Material provided
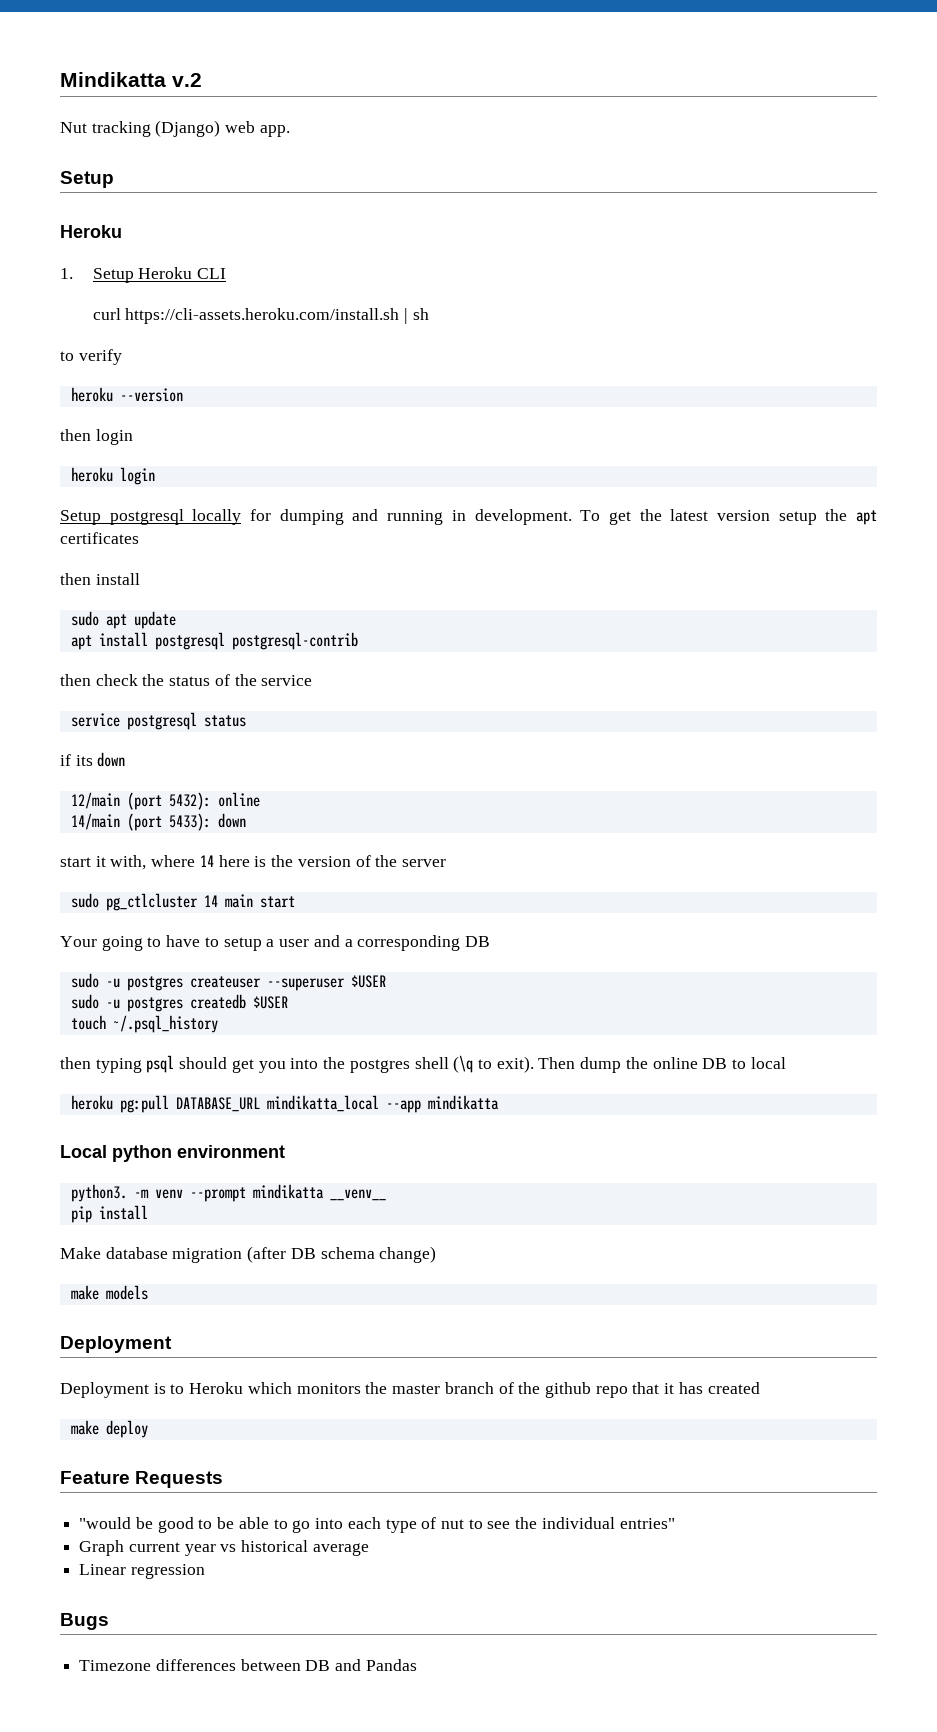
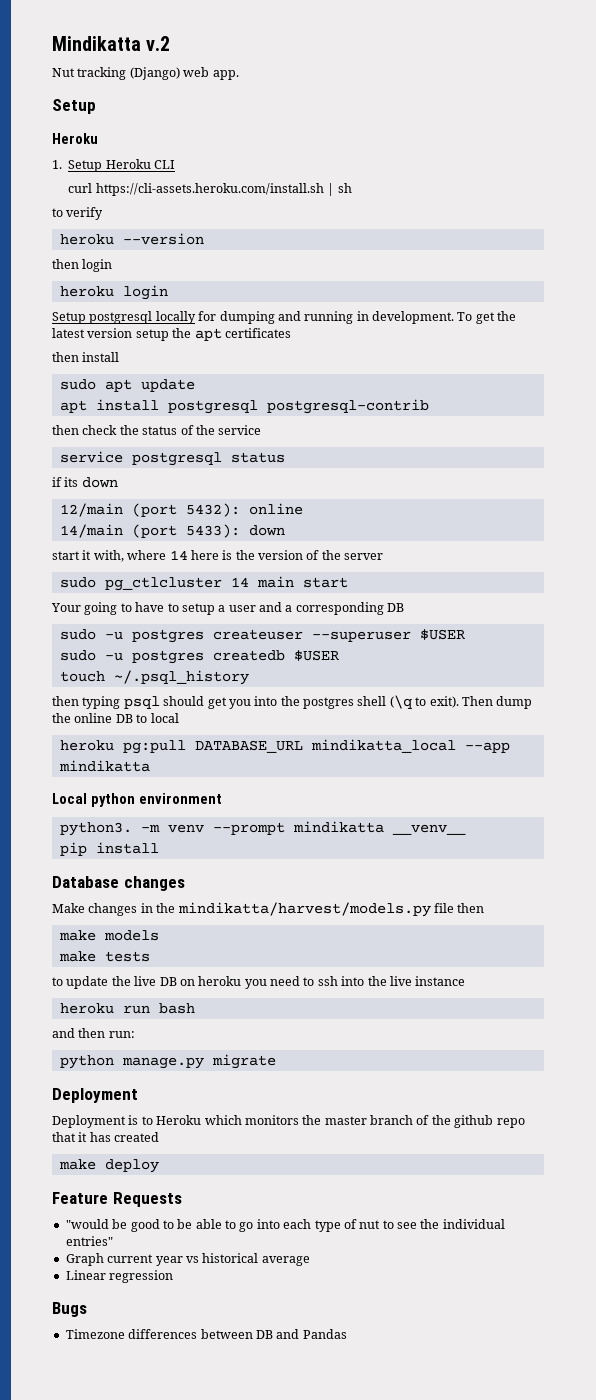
(148, 1212) none -> [52,876,185,891] // Database changes
[105,1246,437,1263] [70,1285,148,1300] database migration (after DB schema change) // make models -> [88,902,485,917] [58,930,159,941] [58,951,150,962] [52,976,466,989] [59,1003,195,1014] [52,1028,135,1038] [59,1054,276,1069] changes in the mindikatta/harvest/models.py file then // make models // make tests // to update the live DB on heroku you need to ssh into the live instance // heroku run bash // and then run: // python manage.py migrate

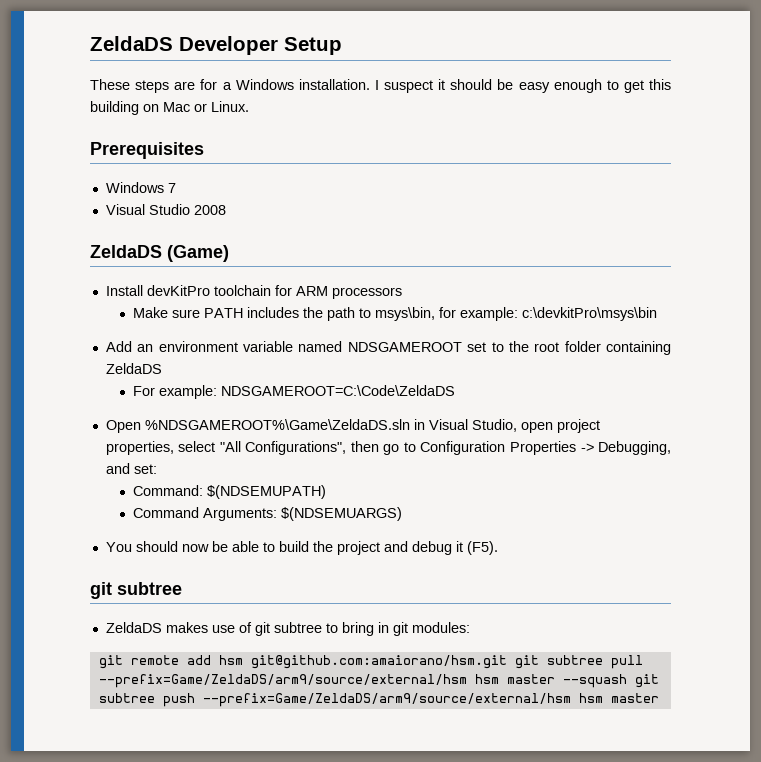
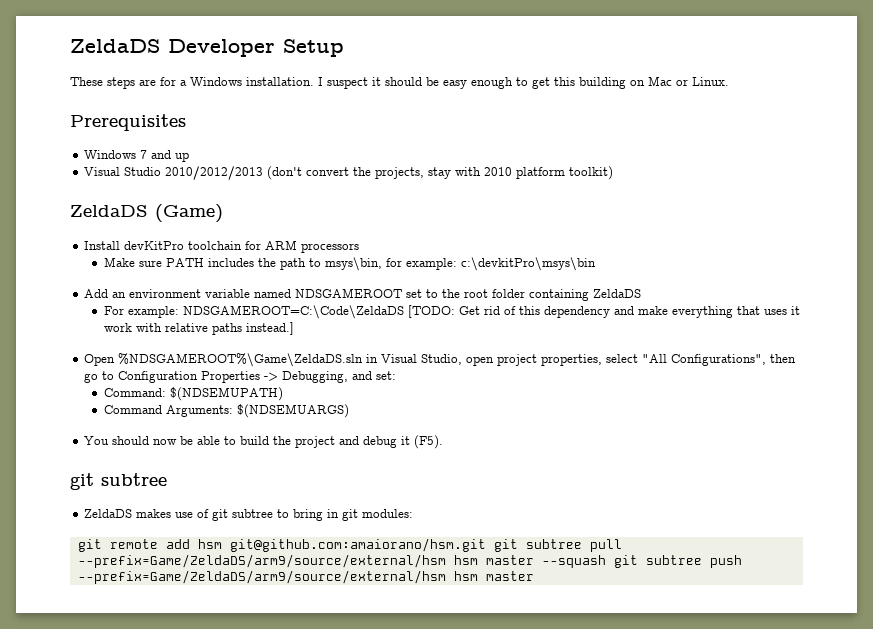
(176, 188) none -> [151,150,190,162] and up
[193,205,226,215] 2008 -> [165,166,614,180] 2010/2012/2013 (don't convert the projects, stay with 2010 platform toolkit)
(455, 390) none -> [407,305,800,318] [103,322,294,335] [TODO: Get rid of this dependency and make everything that uses it work with relative paths instead.]

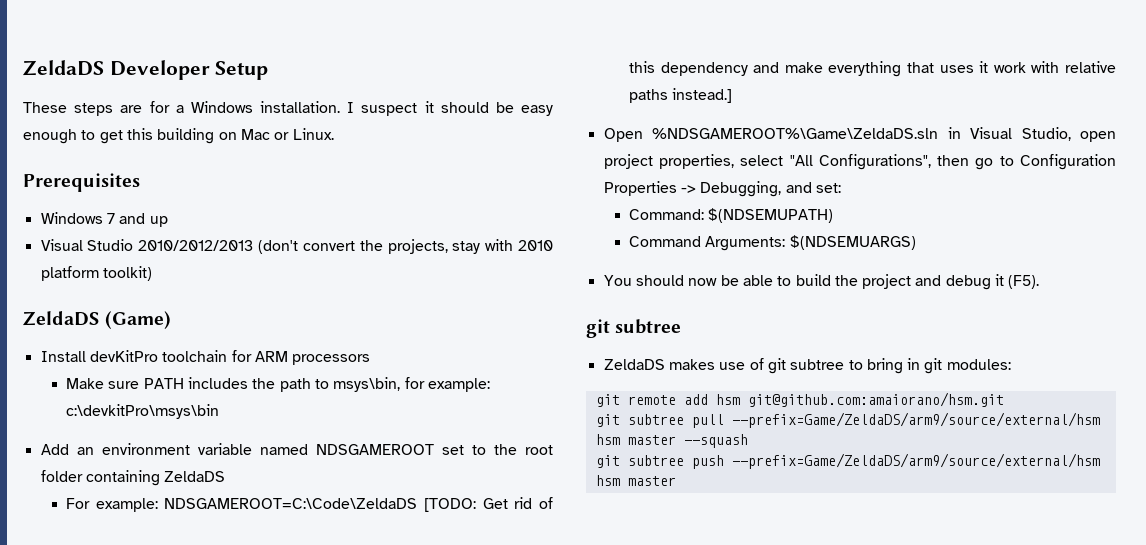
(486, 545) none -> (1004, 399) //
(606, 561) none -> (748, 441) //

What is expected
Above are the records; transcribe them exactly without the pictures.

Response
(148, 1212) none -> [52,876,185,891] // Database changes
[105,1246,437,1263] [70,1285,148,1300] database migration (after DB schema change) // make models -> [88,902,485,917] [58,930,159,941] [58,951,150,962] [52,976,466,989] [59,1003,195,1014] [52,1028,135,1038] [59,1054,276,1069] changes in the mindikatta/harvest/models.py file then // make models // make tests // to update the live DB on heroku you need to ssh into the live instance // heroku run bash // and then run: // python manage.py migrate

(176, 188) none -> [151,150,190,162] and up
[193,205,226,215] 2008 -> [165,166,614,180] 2010/2012/2013 (don't convert the projects, stay with 2010 platform toolkit)
(455, 390) none -> [407,305,800,318] [103,322,294,335] [TODO: Get rid of this dependency and make everything that uses it work with relative paths instead.]

(486, 545) none -> (1004, 399) //
(606, 561) none -> (748, 441) //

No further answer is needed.